## Exercise input
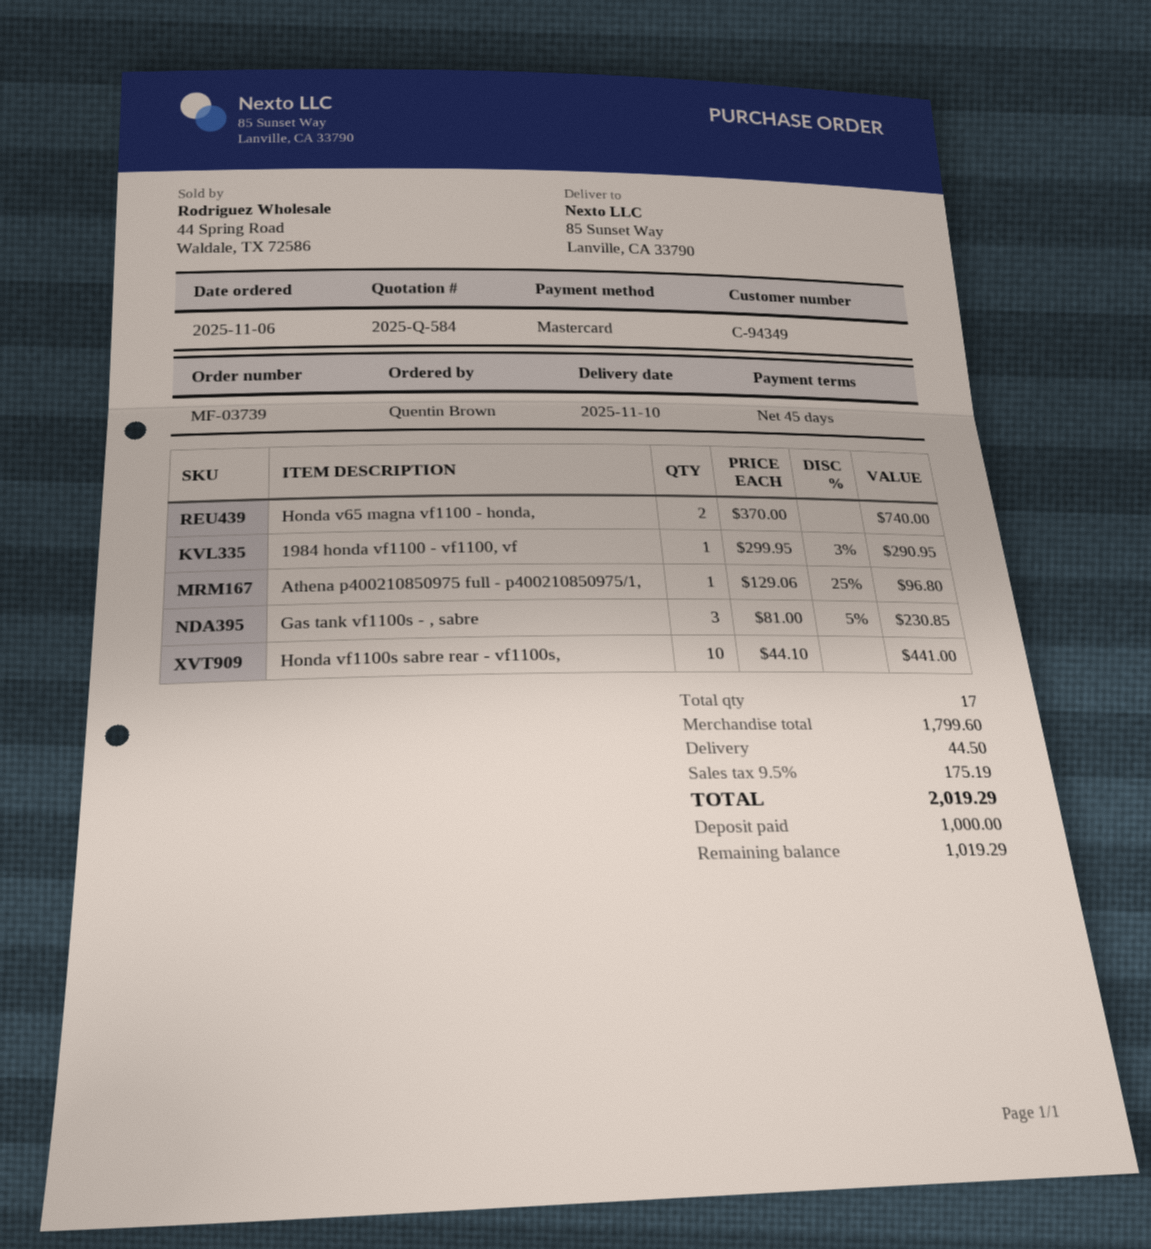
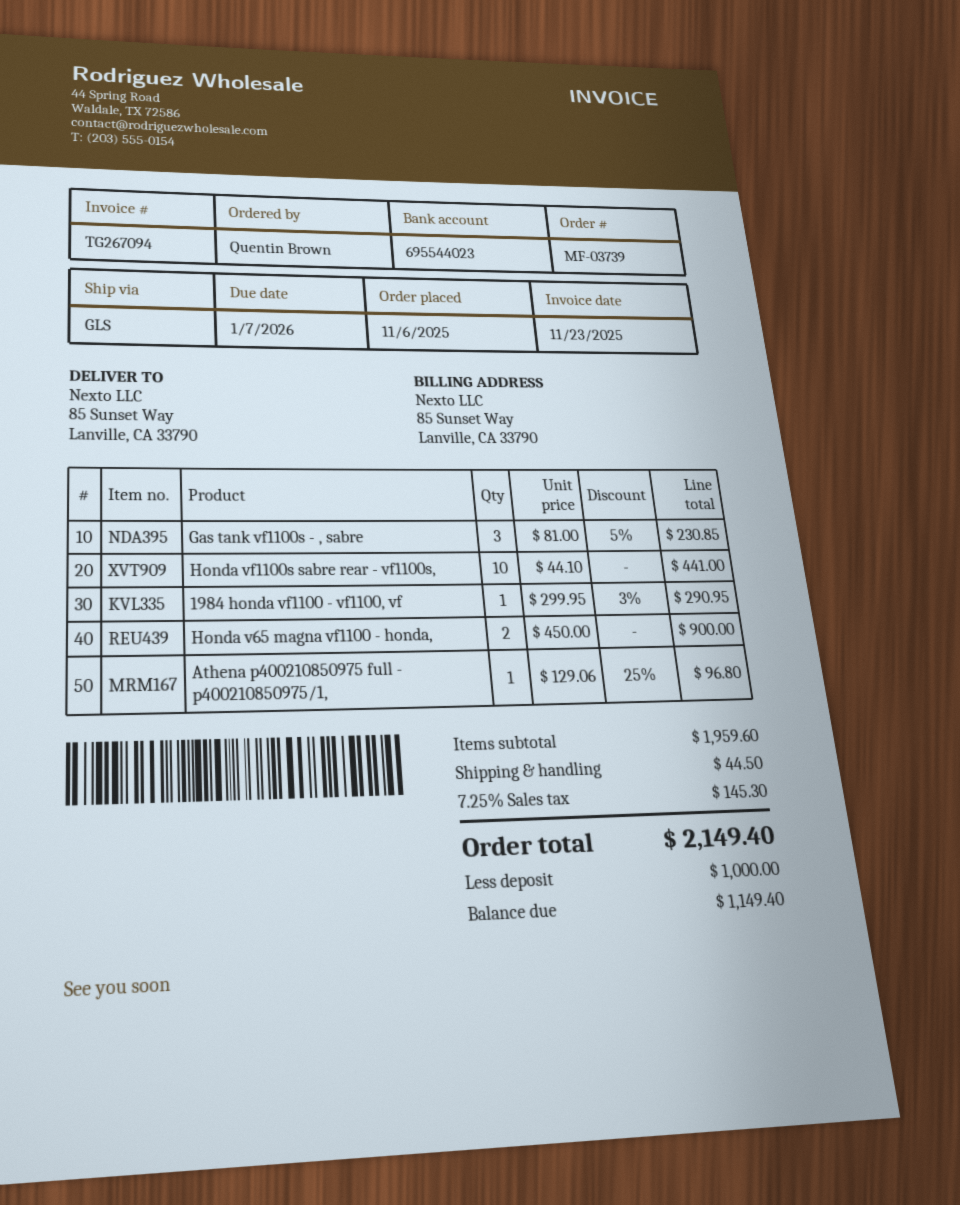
Honda v65 magna vf1100 - honda,: 2 x 370.00 = 740.00 -> 2 x 450.00 = 900.00
subtotal: 1799.60 -> 1959.60
tax: 9.5% = 175.19 -> 7.25% = 145.30
total: 2019.29 -> 2149.40
balance: 1019.29 -> 1149.40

## Problem statement
What is needed here is an exact transcription of every record above, with images excluded.

## Reply
Honda v65 magna vf1100 - honda,: 2 x 370.00 = 740.00 -> 2 x 450.00 = 900.00
subtotal: 1799.60 -> 1959.60
tax: 9.5% = 175.19 -> 7.25% = 145.30
total: 2019.29 -> 2149.40
balance: 1019.29 -> 1149.40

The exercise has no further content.